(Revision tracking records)
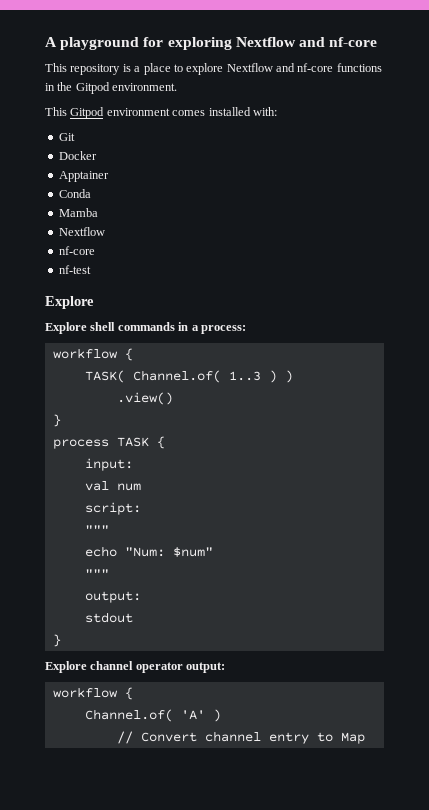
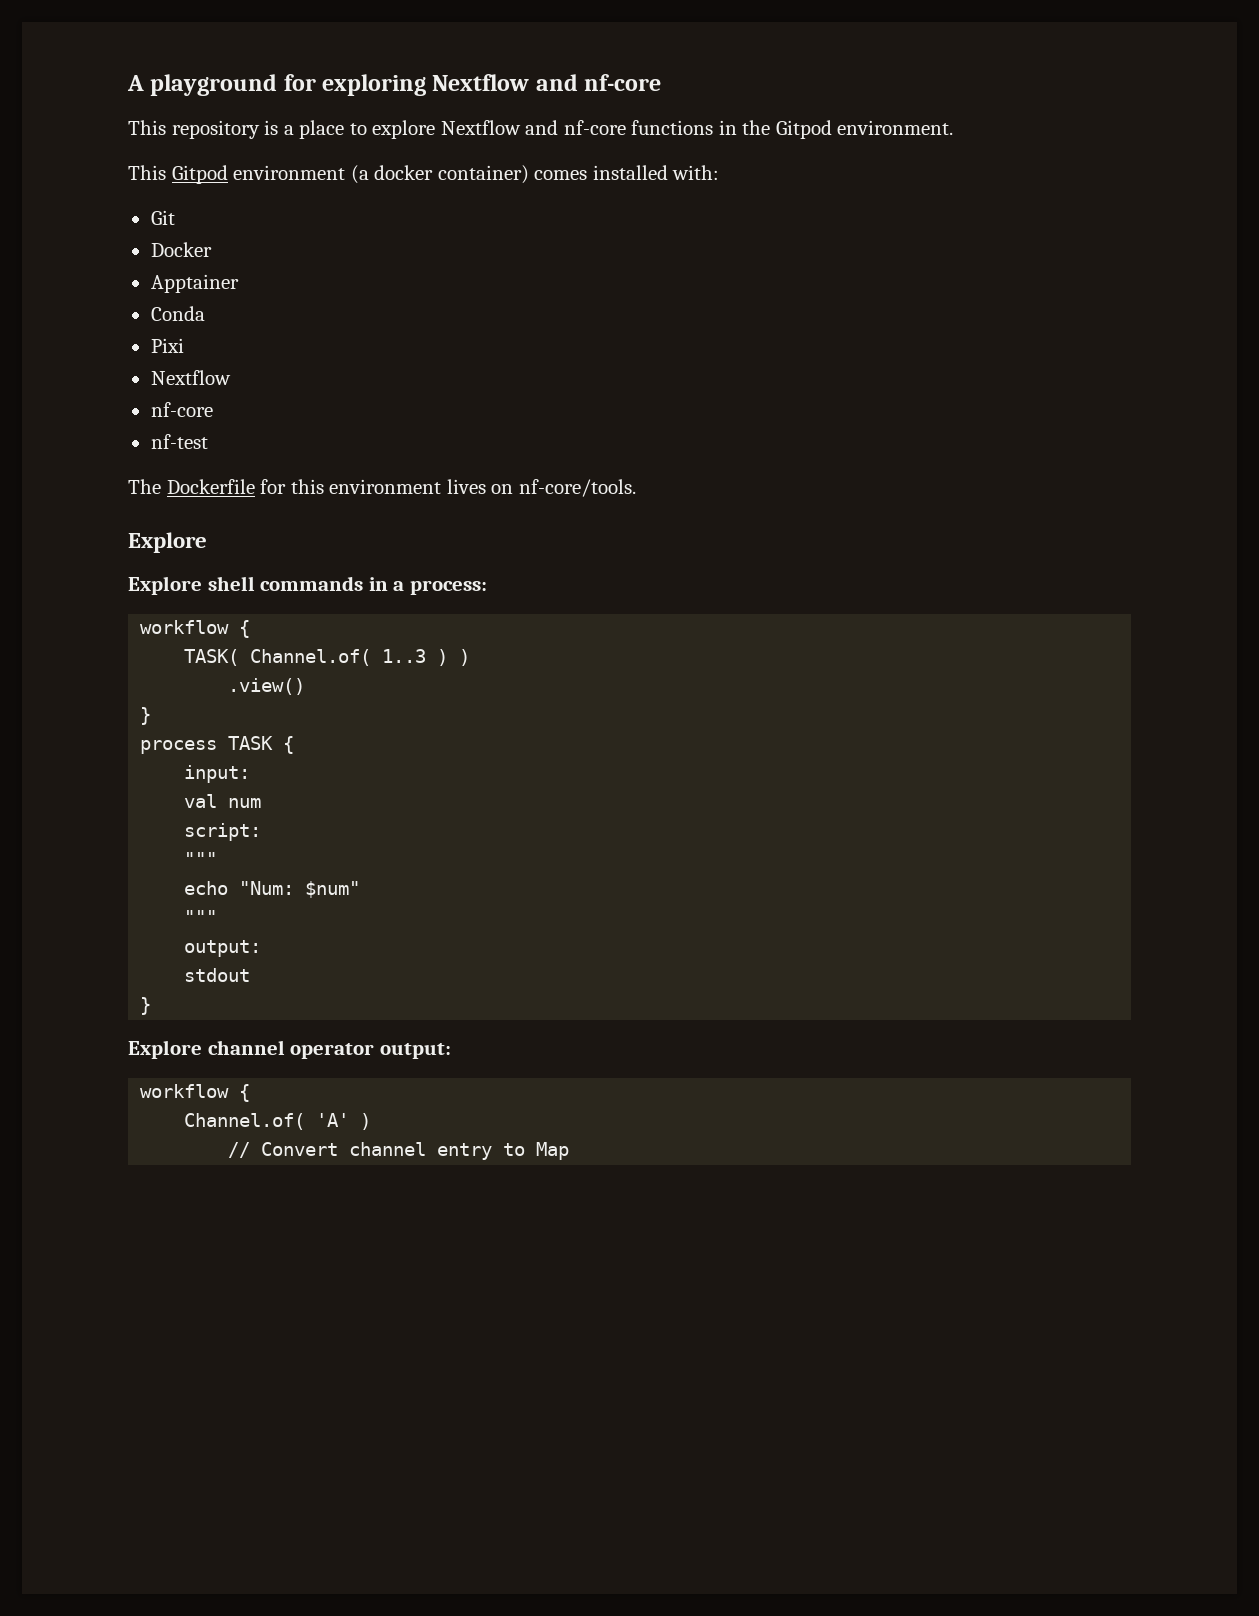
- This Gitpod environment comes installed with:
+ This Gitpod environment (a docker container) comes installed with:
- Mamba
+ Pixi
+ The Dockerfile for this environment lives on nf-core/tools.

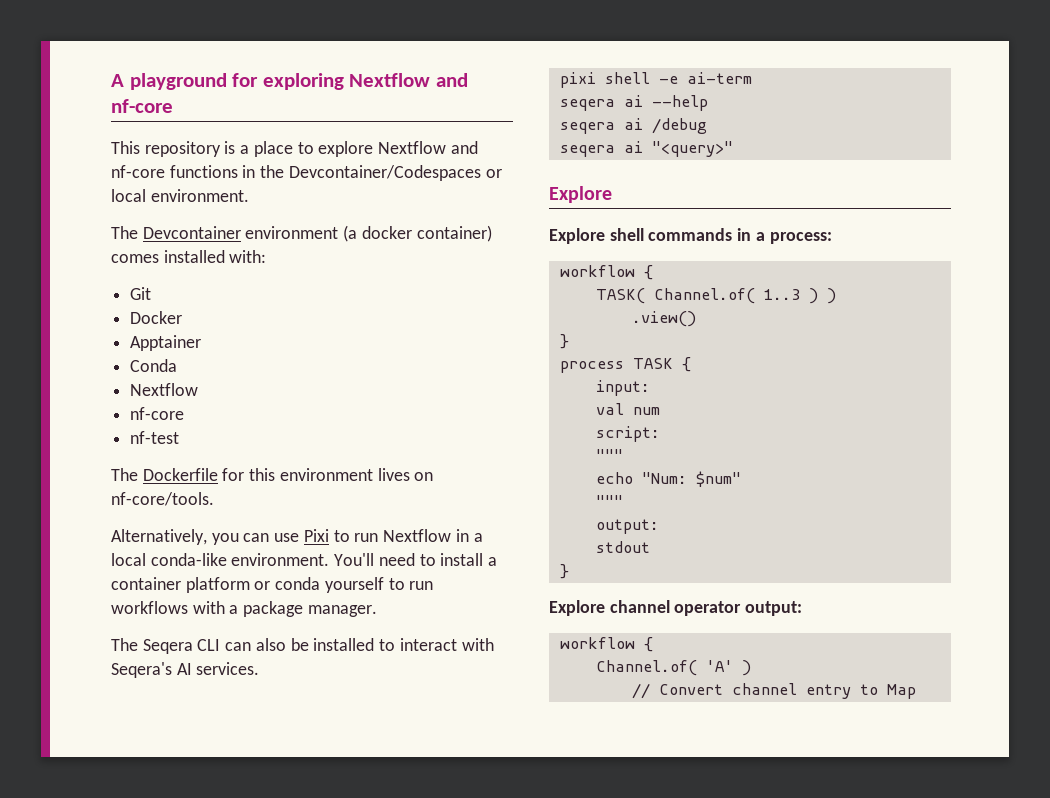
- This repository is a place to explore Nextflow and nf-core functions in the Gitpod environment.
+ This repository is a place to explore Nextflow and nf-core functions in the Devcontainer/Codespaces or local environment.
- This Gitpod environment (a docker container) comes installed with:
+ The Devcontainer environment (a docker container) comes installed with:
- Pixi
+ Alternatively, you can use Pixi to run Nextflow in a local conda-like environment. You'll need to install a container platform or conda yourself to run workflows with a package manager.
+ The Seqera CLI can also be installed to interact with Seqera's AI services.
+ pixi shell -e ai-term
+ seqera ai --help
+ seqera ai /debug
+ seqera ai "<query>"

* * *

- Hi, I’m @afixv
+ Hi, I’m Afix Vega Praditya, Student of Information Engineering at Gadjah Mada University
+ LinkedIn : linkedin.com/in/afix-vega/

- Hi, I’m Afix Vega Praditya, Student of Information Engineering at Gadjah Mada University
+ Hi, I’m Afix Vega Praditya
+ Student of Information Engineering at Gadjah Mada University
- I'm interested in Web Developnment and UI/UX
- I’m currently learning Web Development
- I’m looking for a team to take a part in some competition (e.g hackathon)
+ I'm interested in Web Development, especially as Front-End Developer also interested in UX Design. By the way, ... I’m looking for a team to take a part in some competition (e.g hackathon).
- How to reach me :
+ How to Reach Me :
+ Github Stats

▶ [Problem description] Print the lines above from the one with "LinkedIn : linkedin.com/in/afix-vega/" through the one with "- I’m looking", both included, exactly as written and nothing more.

▶ [Solution for this task]
+ LinkedIn : linkedin.com/in/afix-vega/

- Hi, I’m Afix Vega Praditya, Student of Information Engineering at Gadjah Mada University
+ Hi, I’m Afix Vega Praditya
+ Student of Information Engineering at Gadjah Mada University
- I'm interested in Web Developnment and UI/UX
- I’m currently learning Web Development
- I’m looking for a team to take a part in some competition (e.g hackathon)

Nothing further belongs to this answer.